• _EXERCISE GOAL_: Drop the images. Copy every line below character for character.

%%

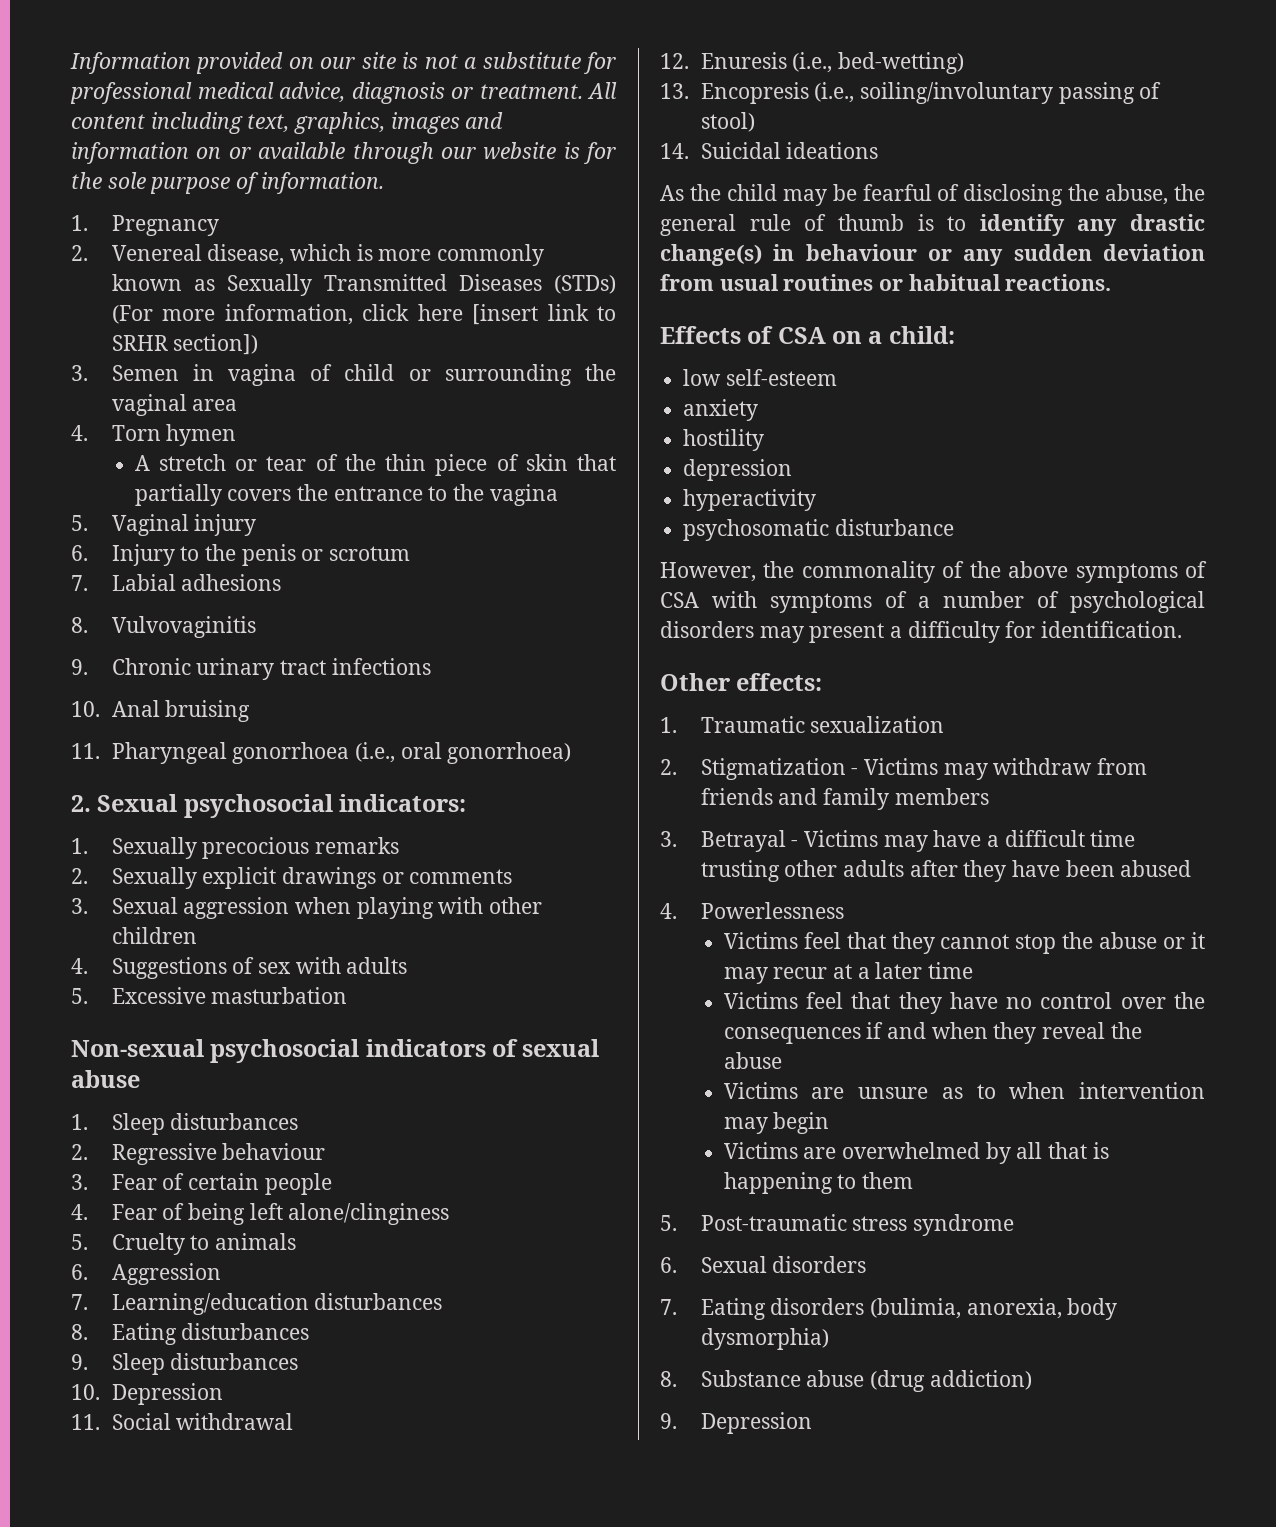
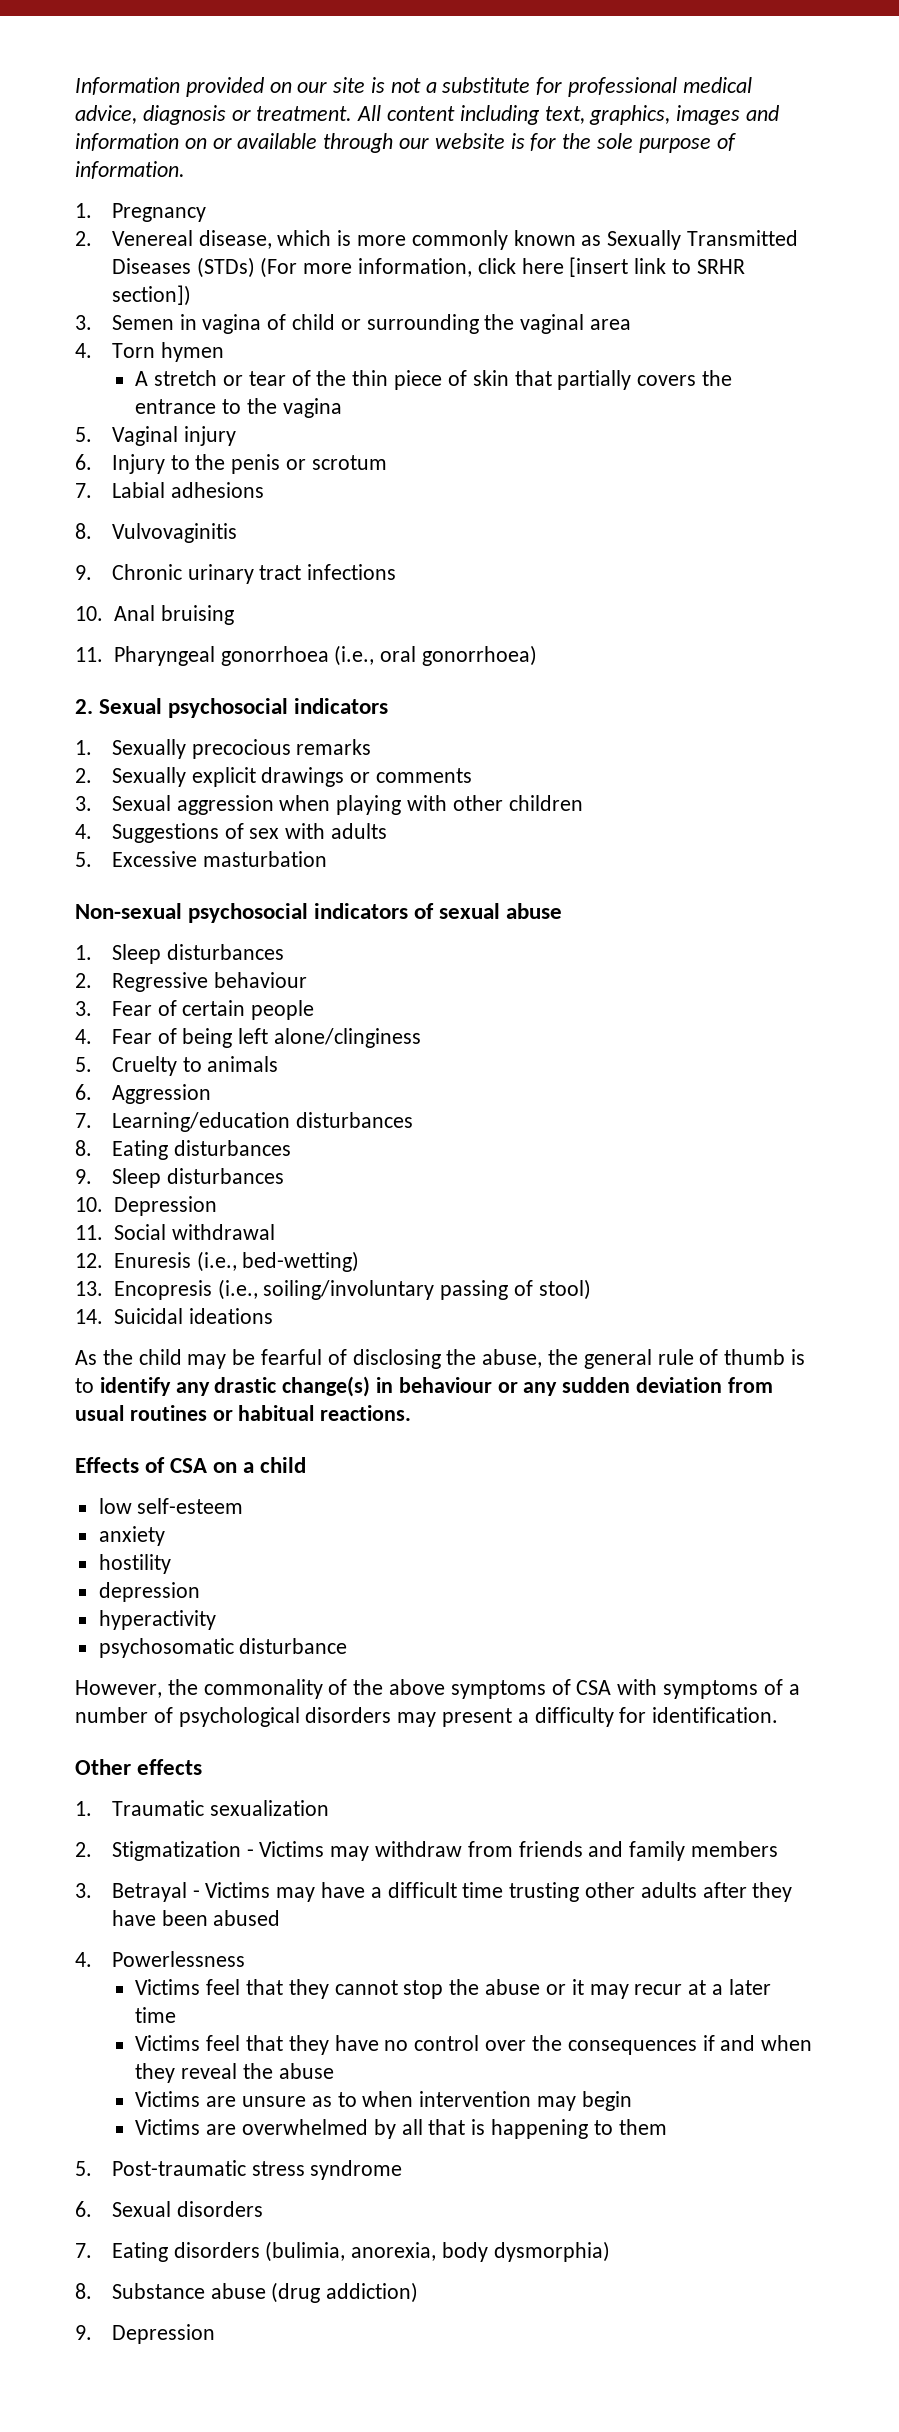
- 2. Sexual psychosocial indicators:
+ 2. Sexual psychosocial indicators
- Effects of CSA on a child:
+ Effects of CSA on a child
- Other effects:
+ Other effects

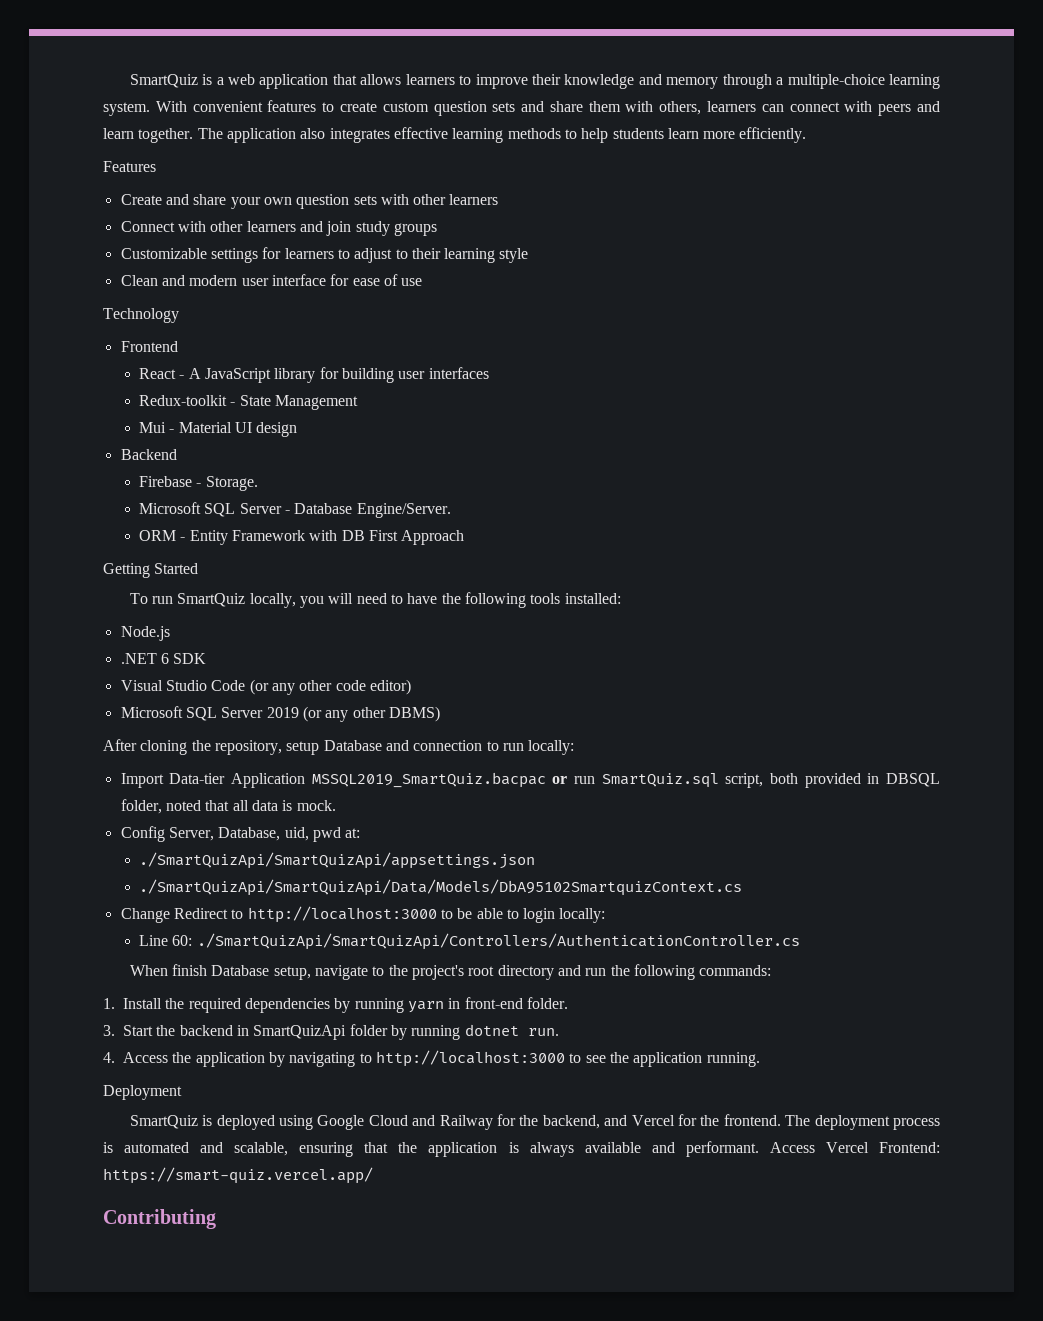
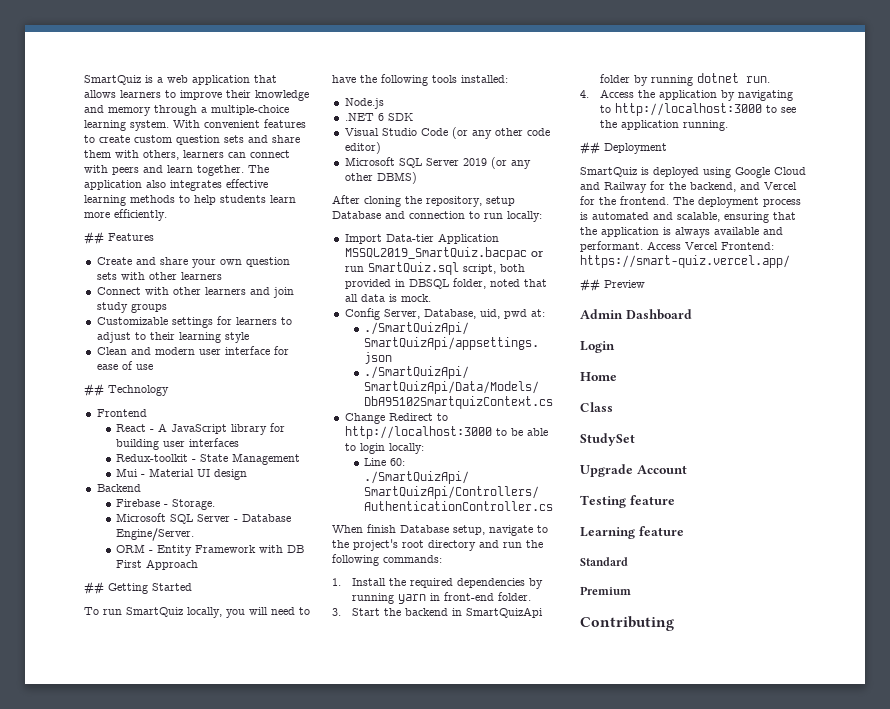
- Features
+ ## Features
- Technology
+ ## Technology
- Getting Started
+ ## Getting Started
- Deployment
+ ## Deployment
+ ## Preview
+ Admin Dashboard
+ Login
+ Home
+ Class
+ StudySet
+ Upgrade Account
+ Testing feature
+ Learning feature
+ Standard
+ Premium

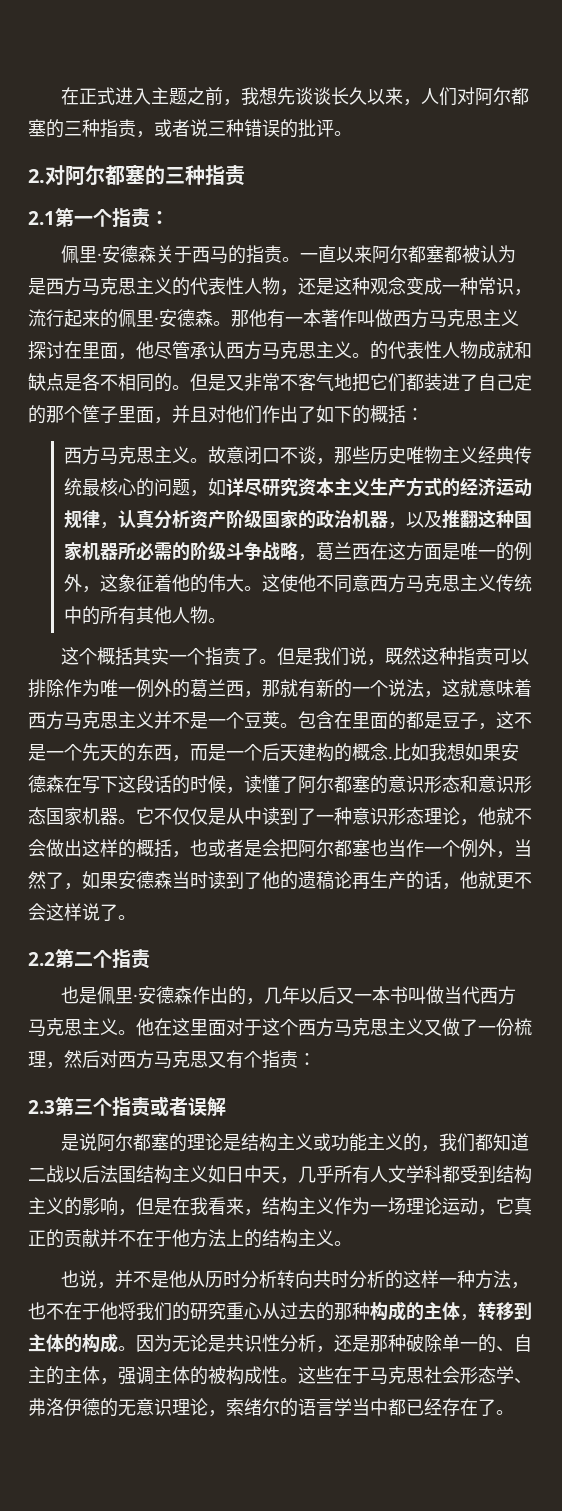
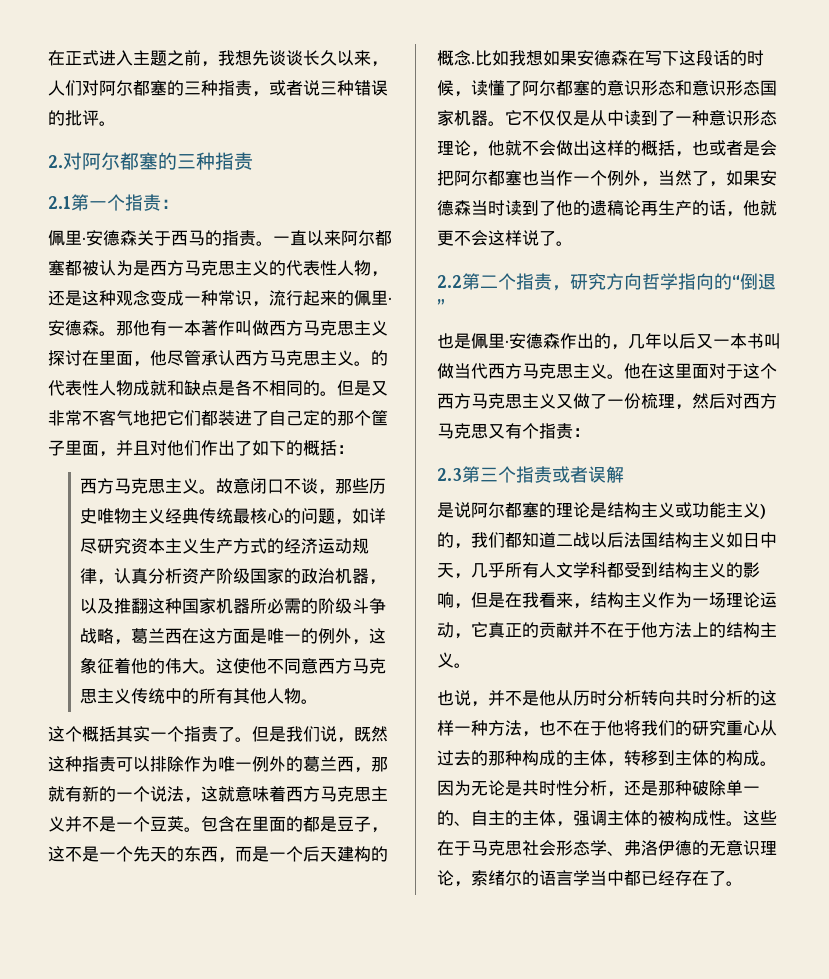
- 2.2第二个指责
+ 2.2第二个指责，研究方向哲学指向的“倒退”
- 是说阿尔都塞的理论是结构主义或功能主义的，我们都知道二战以后法国结构主义如日中天，几乎所有人文学科都受到结构主义的影响，但是在我看来，结构主义作为一场理论运动，它真正的贡献并不在于他方法上的结构主义。
+ 是说阿尔都塞的理论是结构主义或功能主义)的，我们都知道二战以后法国结构主义如日中天，几乎所有人文学科都受到结构主义的影响，但是在我看来，结构主义作为一场理论运动，它真正的贡献并不在于他方法上的结构主义。
- 因为无论是共识性分析，还是那种破除单一的、自主的主体，强调主体的被构成性。
+ 因为无论是共时性分析，还是那种破除单一的、自主的主体，强调主体的被构成性。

%%

• _EXERCISE OUTPUT_:
- 2. Sexual psychosocial indicators:
+ 2. Sexual psychosocial indicators
- Effects of CSA on a child:
+ Effects of CSA on a child
- Other effects:
+ Other effects

- Features
+ ## Features
- Technology
+ ## Technology
- Getting Started
+ ## Getting Started
- Deployment
+ ## Deployment
+ ## Preview
+ Admin Dashboard
+ Login
+ Home
+ Class
+ StudySet
+ Upgrade Account
+ Testing feature
+ Learning feature
+ Standard
+ Premium

- 2.2第二个指责
+ 2.2第二个指责，研究方向哲学指向的“倒退”
- 是说阿尔都塞的理论是结构主义或功能主义的，我们都知道二战以后法国结构主义如日中天，几乎所有人文学科都受到结构主义的影响，但是在我看来，结构主义作为一场理论运动，它真正的贡献并不在于他方法上的结构主义。
+ 是说阿尔都塞的理论是结构主义或功能主义)的，我们都知道二战以后法国结构主义如日中天，几乎所有人文学科都受到结构主义的影响，但是在我看来，结构主义作为一场理论运动，它真正的贡献并不在于他方法上的结构主义。
- 因为无论是共识性分析，还是那种破除单一的、自主的主体，强调主体的被构成性。
+ 因为无论是共时性分析，还是那种破除单一的、自主的主体，强调主体的被构成性。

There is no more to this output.